What to produce: Find where "total: 991.98 -> 1014.44" occurs in the data below, and retype that line and every later line exactly.

╭─ The input

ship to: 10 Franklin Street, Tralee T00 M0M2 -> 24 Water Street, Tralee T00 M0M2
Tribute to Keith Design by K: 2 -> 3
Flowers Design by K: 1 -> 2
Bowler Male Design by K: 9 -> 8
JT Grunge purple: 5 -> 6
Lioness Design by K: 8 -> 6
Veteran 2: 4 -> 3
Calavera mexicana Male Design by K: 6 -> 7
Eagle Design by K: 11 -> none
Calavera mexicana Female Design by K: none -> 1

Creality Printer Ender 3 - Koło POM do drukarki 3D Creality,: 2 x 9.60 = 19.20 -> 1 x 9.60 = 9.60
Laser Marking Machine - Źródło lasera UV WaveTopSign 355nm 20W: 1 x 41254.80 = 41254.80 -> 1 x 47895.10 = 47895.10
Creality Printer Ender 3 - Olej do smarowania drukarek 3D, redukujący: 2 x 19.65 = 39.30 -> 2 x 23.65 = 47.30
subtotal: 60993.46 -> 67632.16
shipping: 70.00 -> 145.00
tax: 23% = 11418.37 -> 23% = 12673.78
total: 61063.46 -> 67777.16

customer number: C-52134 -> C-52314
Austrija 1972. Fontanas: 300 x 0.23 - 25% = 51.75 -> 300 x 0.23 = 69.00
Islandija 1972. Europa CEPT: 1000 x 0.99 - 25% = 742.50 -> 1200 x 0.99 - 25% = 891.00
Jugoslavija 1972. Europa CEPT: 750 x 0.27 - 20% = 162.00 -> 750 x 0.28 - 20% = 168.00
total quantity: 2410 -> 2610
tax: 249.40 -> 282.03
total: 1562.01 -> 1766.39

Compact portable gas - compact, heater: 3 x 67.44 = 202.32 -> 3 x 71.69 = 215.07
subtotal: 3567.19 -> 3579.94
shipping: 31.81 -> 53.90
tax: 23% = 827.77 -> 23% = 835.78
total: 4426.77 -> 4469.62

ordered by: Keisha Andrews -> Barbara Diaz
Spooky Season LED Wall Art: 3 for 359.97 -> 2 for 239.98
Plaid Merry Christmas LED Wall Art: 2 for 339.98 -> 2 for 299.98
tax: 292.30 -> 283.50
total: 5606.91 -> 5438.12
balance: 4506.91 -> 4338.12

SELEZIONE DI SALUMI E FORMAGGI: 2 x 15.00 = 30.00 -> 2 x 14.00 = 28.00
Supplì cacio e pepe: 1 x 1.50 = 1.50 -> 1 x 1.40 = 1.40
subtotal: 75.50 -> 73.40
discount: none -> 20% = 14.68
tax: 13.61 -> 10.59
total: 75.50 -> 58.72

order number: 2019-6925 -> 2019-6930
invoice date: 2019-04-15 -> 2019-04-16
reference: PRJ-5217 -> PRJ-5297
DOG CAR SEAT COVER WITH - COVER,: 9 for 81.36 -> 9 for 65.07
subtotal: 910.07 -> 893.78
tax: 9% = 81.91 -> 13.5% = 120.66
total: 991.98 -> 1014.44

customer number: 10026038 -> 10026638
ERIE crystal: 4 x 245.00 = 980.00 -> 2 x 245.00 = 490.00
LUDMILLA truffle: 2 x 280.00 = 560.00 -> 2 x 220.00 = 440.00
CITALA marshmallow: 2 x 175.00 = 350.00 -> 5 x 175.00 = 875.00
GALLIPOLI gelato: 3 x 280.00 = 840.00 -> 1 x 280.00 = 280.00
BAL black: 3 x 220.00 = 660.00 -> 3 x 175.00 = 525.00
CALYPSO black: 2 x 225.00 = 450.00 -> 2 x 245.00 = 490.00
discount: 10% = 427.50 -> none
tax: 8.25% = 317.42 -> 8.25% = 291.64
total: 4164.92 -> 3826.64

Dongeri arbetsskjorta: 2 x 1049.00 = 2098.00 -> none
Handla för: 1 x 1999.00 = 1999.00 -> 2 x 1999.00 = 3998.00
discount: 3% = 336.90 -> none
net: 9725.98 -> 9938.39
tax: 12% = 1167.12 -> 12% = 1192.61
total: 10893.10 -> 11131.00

╰─

Exercise output:
total: 991.98 -> 1014.44

customer number: 10026038 -> 10026638
ERIE crystal: 4 x 245.00 = 980.00 -> 2 x 245.00 = 490.00
LUDMILLA truffle: 2 x 280.00 = 560.00 -> 2 x 220.00 = 440.00
CITALA marshmallow: 2 x 175.00 = 350.00 -> 5 x 175.00 = 875.00
GALLIPOLI gelato: 3 x 280.00 = 840.00 -> 1 x 280.00 = 280.00
BAL black: 3 x 220.00 = 660.00 -> 3 x 175.00 = 525.00
CALYPSO black: 2 x 225.00 = 450.00 -> 2 x 245.00 = 490.00
discount: 10% = 427.50 -> none
tax: 8.25% = 317.42 -> 8.25% = 291.64
total: 4164.92 -> 3826.64

Dongeri arbetsskjorta: 2 x 1049.00 = 2098.00 -> none
Handla för: 1 x 1999.00 = 1999.00 -> 2 x 1999.00 = 3998.00
discount: 3% = 336.90 -> none
net: 9725.98 -> 9938.39
tax: 12% = 1167.12 -> 12% = 1192.61
total: 10893.10 -> 11131.00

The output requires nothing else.